トビタテ留学JAPAN ネパールで出会った、もう一つの「豊かさ」――自分の目で見つめた3週間(前編)
私はトビタテ留学JAPANの社会課題探究コースに採用され、7/26〜8/15の3週間、ネパールに留学に行ってきました。 トビタテ留学JAPANとは、自分のやりたいテーマに沿った留学を、国や企業が返済不要の奨学金などで支援し、後押ししてくれる制度です。
留学1週目は個人で見つけた建築プログラムに、2,3週目は医療プログラムに参加し、ネパールの衛生環境や建築、医療を学んできました。
まず行きの飛行機が台風の影響で前日の夜にキャンセルになり、急遽経由地がマレーシアに変更になるというトラブルがありました。初留学、初海外の私には大ピンチで大変でしたが、プログラム開始までに到着できて本当に良かったです!
1週目の建築活動は、現地の学校の教室を作るボランティアでした。水とセメントをスコップで混ぜるところから始まり、レンガを積み上げる作業を全て手作業で何回も繰り返しました。 活動場所である学校は360度絶景で、自然の中、ネパールの音楽を流しながら多国籍の仲間や現地のスタッフの方とお話ししながら作業したことは、すごく楽しく、良い思い出になりました!
私のトビタテの探究テーマは衛生環境が大きく関わっていたので、トイレなどの建設にも携わりたいと思っていました。けれど実際には教室の建設になってしまったので最初は少し戸惑っていましたが、普段のホテルの生活や、バスの移動中に外を見ているだけでもたくさん学べたことがありました。

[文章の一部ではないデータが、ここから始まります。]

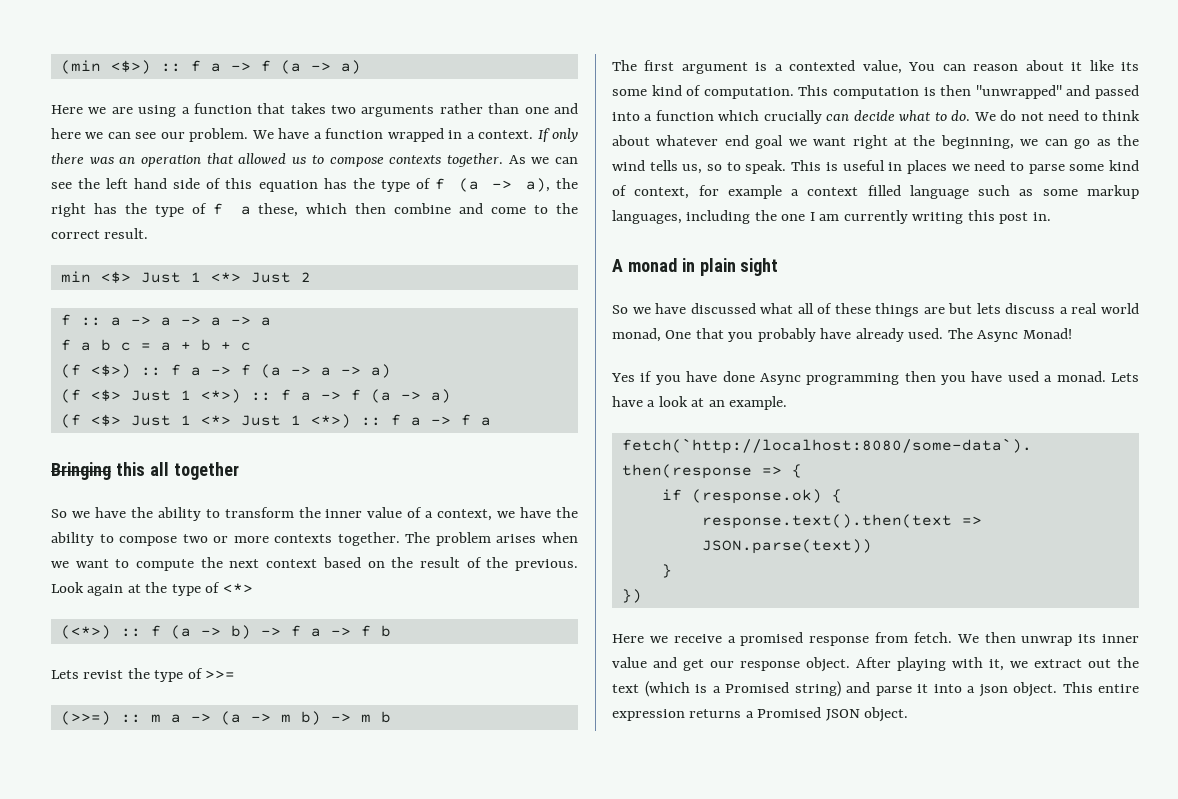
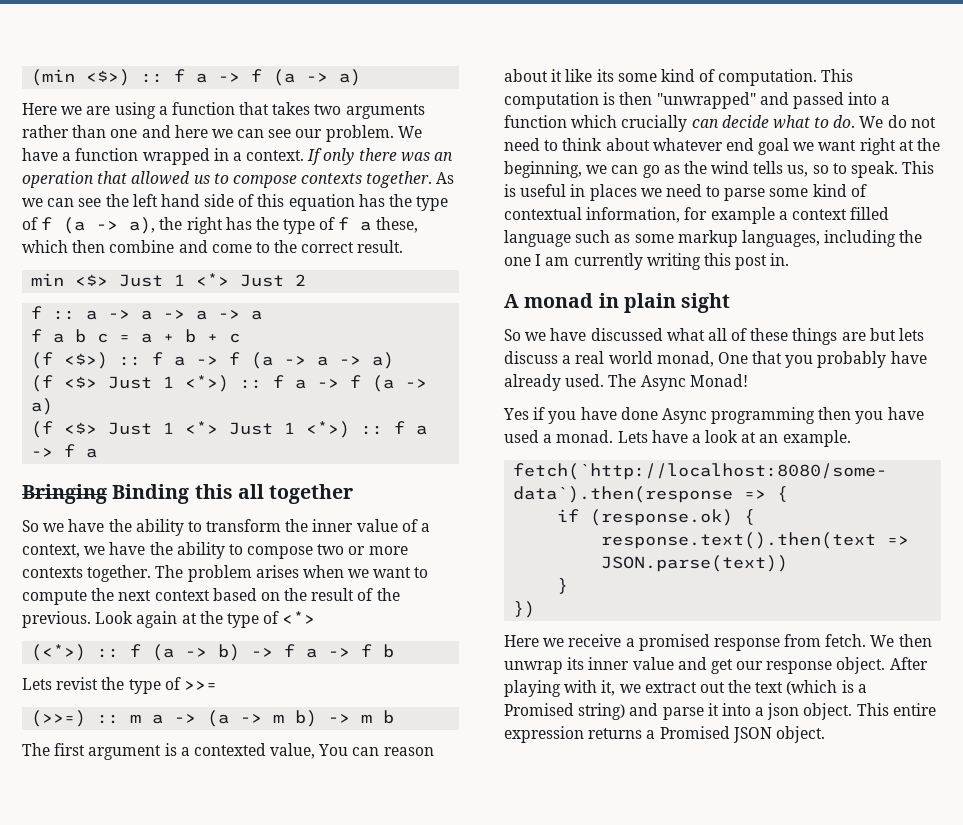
(111, 471) none -> [112,484,190,504] Binding
[634,187,690,199] context, -> [504,207,681,223] contextual information,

例えば留学初日、現地スタッフさんに「水道から出てくる水は汚いから絶対に飲まないように!顔を洗う時も、歯を磨く時も、もちろん飲料水も全部ペットボトルでね!」と何回も言われました。現地の人でさえ、水道水は沸騰させてから飲むことがあるそうです。 留学3日目には、朝から腹痛や吐き気があり、1日建築活動を休ませてもらいました。日頃から水道水が口に入らないように意識していましたが、シャワーの時に口に入ってしまったかもと思った瞬間があったので、「もしかしたらそれが原因かも」と考えていましたが、結局はっきりとした原因は分かりませんでした。 移動中のバスからも町を見ていましたが、川は常に濁っていてゴミは川辺に山積みになって溜められていたり、公衆トイレは手入れされていなさそうだったりする場所もあり、実際にネパールの衛生環境について目で見て学ぶことができました。
出発前は、ネパールの人達の暮らしは、日本と比べて不便なことも多く、私たちとは違った生活を送っているのかな。と正直思っていました。 ですが実際に現地で生活してみると、ネパールの人達はとてものびのびと生活していて、毎日が充実した楽しそうな生活を送っているように見えました!夏なのに小学校にはエアコンもちゃんとした窓もないですが、子供達はみんな楽しそうで、ニコニコ話しかけてくれました。ネパールで暮らすのもいいかもと思ってしまうほど、気づいたらネパールの人達ののびのびとした暮らしに憧れを抱いていました! ですがそれと同時に、この生活の背景には、医療や衛生環境があり、それによって命を失ったり健康問題を抱える子供たちもいることを考えると、とても複雑な気持ちになりました。
そして次の週からは首都のカトマンズからバスで長時間移動し、チトワンという町で医療プログラムが始まりました。 その事については、また次の報告で書こうと思います!